Под айсбергом (Уилсон) - страница 3

Повод для радости

Фактически, именно этот эпизод — и последующие годы в Сибири — превратили Достоевского в великого писателя. До ареста он был хорошим, но второстепенным писателем — по традиции Диккенса и Гоголя. Но, будучи человеком, он был обидчив и самоуверен до паранойи. Его арест и длительное заключение в Сибири заставили его осознать, что даже быть живым — повод для радости. Результат этого нового понимания выражен в отрывке «Преступление и наказание», где герой боится, что его могут казнить за убийство старухи. Он думает: «Если бы мне пришлось стоять на узком выступе во веки веков, в вечной темноте и буре, я все равно предпочёл бы сделать это, чем умереть сразу». Он увидел, что «неудача в жизни» — скучать, страдать, мучиться из-за вины — является формой детской порчи.

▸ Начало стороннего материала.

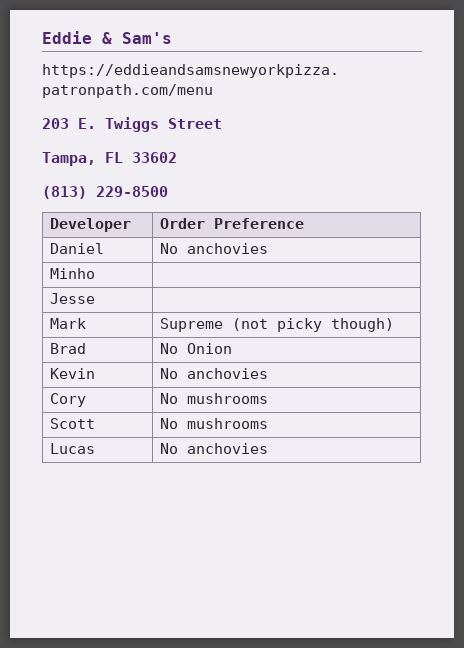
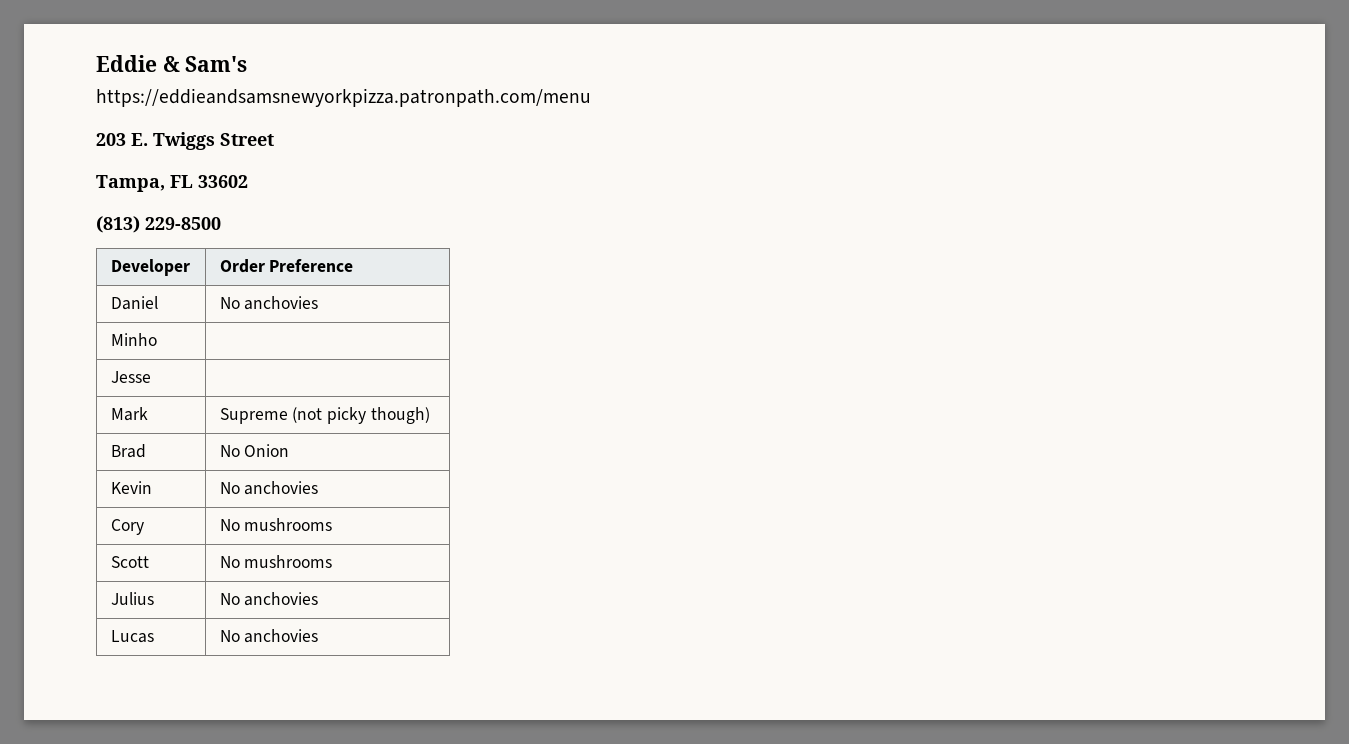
(269, 423) none -> [110,592,154,605] [219,592,319,606] // Julius | No anchovies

В моём подростковом возрасте моей проблемой была не просто скука с моим рабочим существованием (мой отец был сапожником, который зарабатывал около 3 фунтов стерлингов в неделю); это было стремление сбежать от него и отступить в него, в Волшебный мир разума, который я обнаружил, когда писал «Руководство по общей науке». Это было усилено моим открытием через практические знания всего царства английской поэзии. Я бросил школу, когда мне было шестнадцать лет, и несколько месяцев работал на фабрике, я готовился сдать экзамен по математике во второй раз. Работа на фабрике сделала меня настолько несчастным, что я проводил вечера и выходные, читая стихи — всевозможные стихи, от Кентерберийских рассказов Чосера до Пустошей Элиота. Я быстро обнаружил, что полчаса погружения в мир Китса, Шелли или Вордсворта превратят мою ярость и отчаяние в нежную тоску, которая постепенно превращается в чувство счастья и оптимизма, как будто я плыву над миром, глядя вниз на это как птица. Когда в работах Рихарда Вагнера я позже натолкнулся на фразу: «искусство, которое делает жизнь похожей на игру и уводит нас от общей судьбы», я сразу понял, что он имел в виду.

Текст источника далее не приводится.